ASIO says a map showing the Sydney and Melbourne suburbs regarded as “hotspots” for recruiting Australians to fight overseas with the likes of Islamic State, revealed on national television last night during a photo opportunity between prime minister Tony Abbott and ASIO boss Duncan Lewis “did not compromise national security”.
The maps highlighted the western Sydney suburbs of Auburn, Bankstown, Greenacre, Lakemba, Lidcombe and Punchbowl and in Melbourne, Campbellfield and Craigieburn.
While the security agency initially said the documents weren’t meant to be made public, it has now clarified the comments saying they “were not the subject of a national security classification”.
“The documents were carefully edited and were unclassified.

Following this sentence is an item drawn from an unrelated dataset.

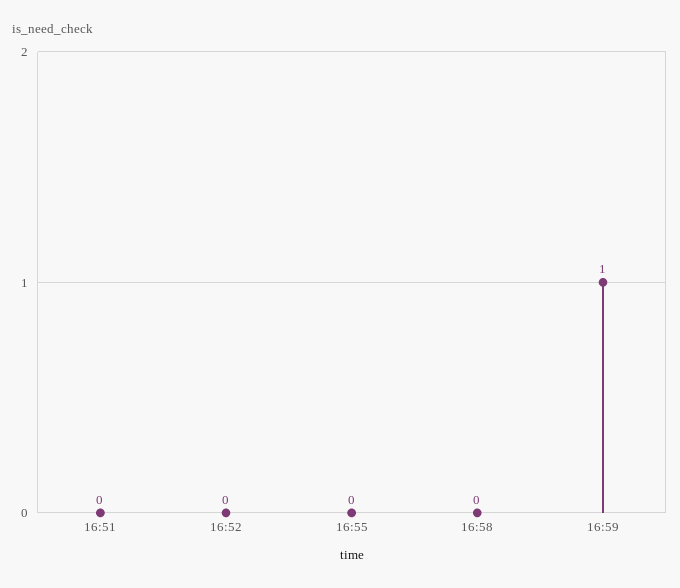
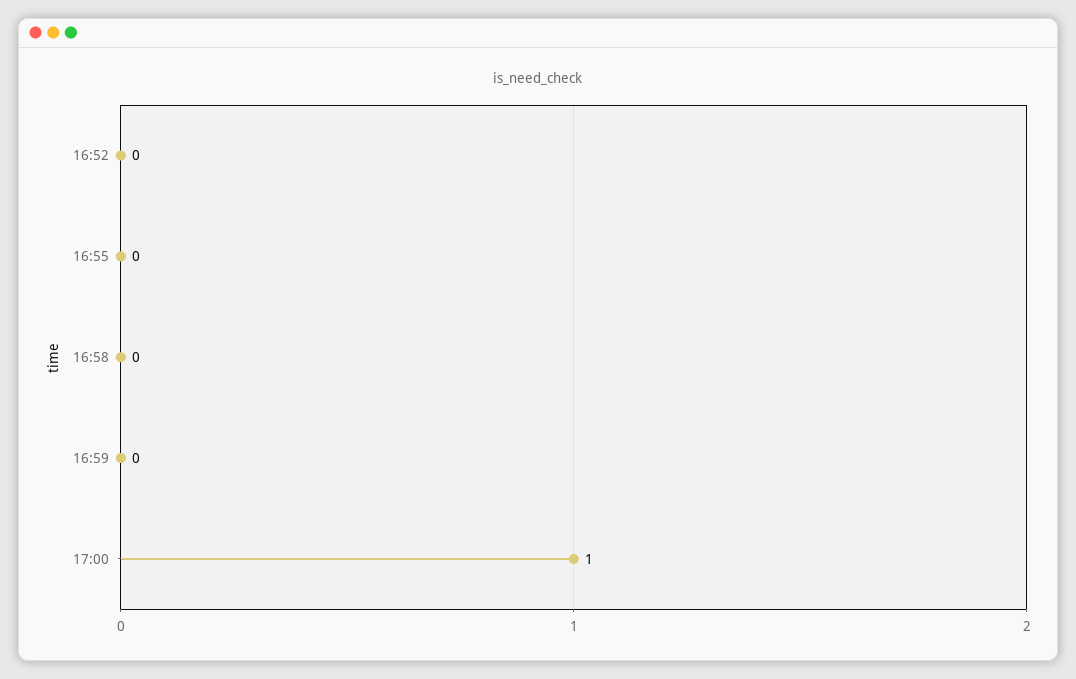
16:51: 0 -> none
16:59: 1 -> 0
17:00: none -> 1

The content of the documents did not compromise national security,” the statement said.
But earlier today an ASIO spokesperson told the ABC the documents were intended for “official use only”.

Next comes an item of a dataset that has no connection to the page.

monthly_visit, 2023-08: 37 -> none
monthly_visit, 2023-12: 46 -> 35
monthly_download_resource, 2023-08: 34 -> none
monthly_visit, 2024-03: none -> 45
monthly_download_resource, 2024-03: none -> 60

The maps featured in all the TV news bulletins last night as the ASIO director-general and prime minister discussed counter-terrorism measures in a photo opportunity.

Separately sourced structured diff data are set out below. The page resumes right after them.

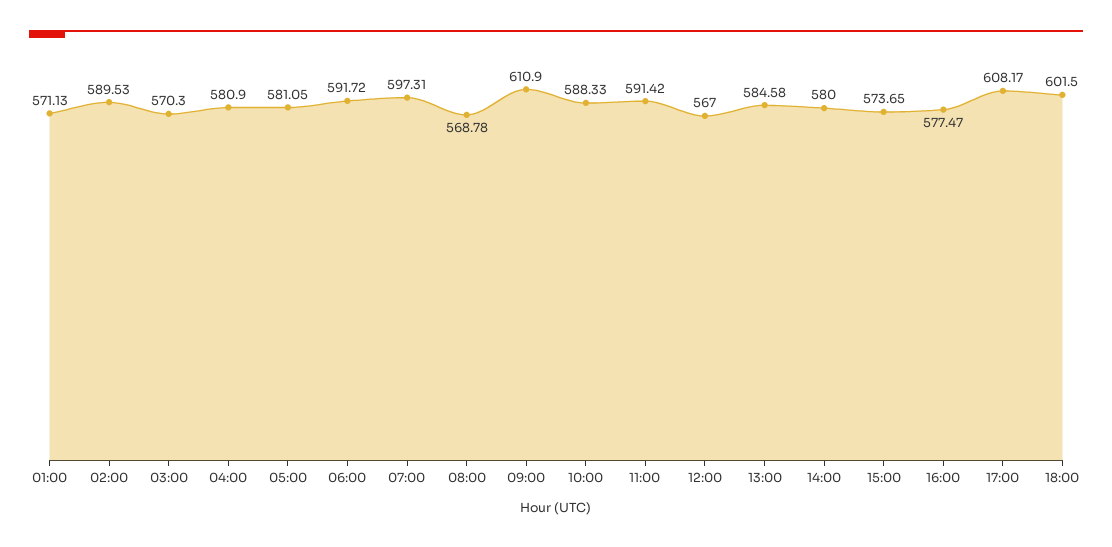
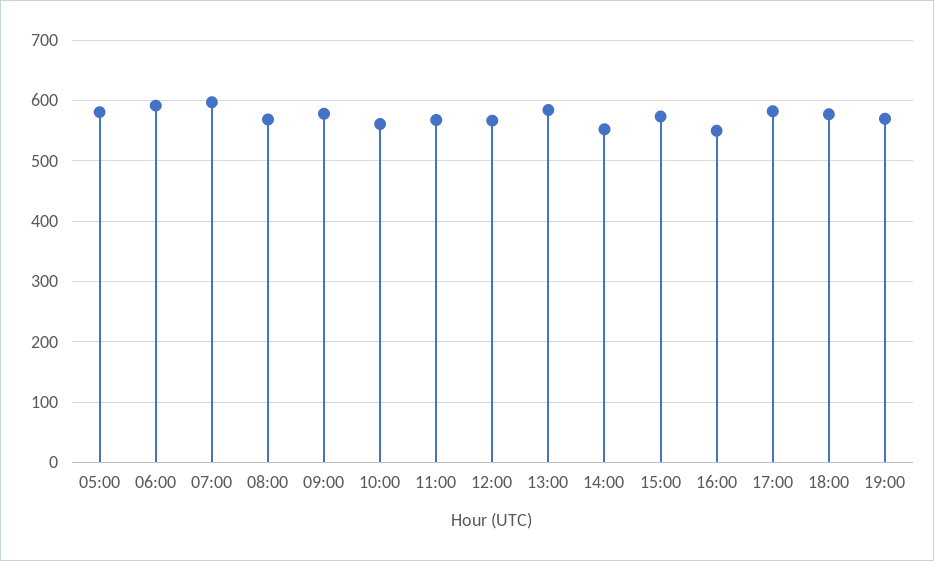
01:00: 571.13 -> none
02:00: 589.53 -> none
03:00: 570.3 -> none
04:00: 580.9 -> none
09:00: 610.9 -> 580
10:00: 588.33 -> 560
11:00: 591.42 -> 570
14:00: 580 -> 550
16:00: 577.47 -> 550
17:00: 608.17 -> 580
18:00: 601.5 -> 580
19:00: none -> 570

During the meeting Lewis told Abbott the maps would be used as a focal point for ASIO’s counter-radicalisation efforts.
A spokesperson for the prime minister said Lewis was “satisfied that no information of national security significance was visible while media representatives were present”.
In related news, an Iraqi Shiite militia group is offering a bounty of $12,000 for the capture of Western foreign fighters.
Kataib Hezbollah spokesperson Jaafar al-Husseini told the ABC the militia “have information on Australians who are fighting with [IS]”.
There’s more on that here.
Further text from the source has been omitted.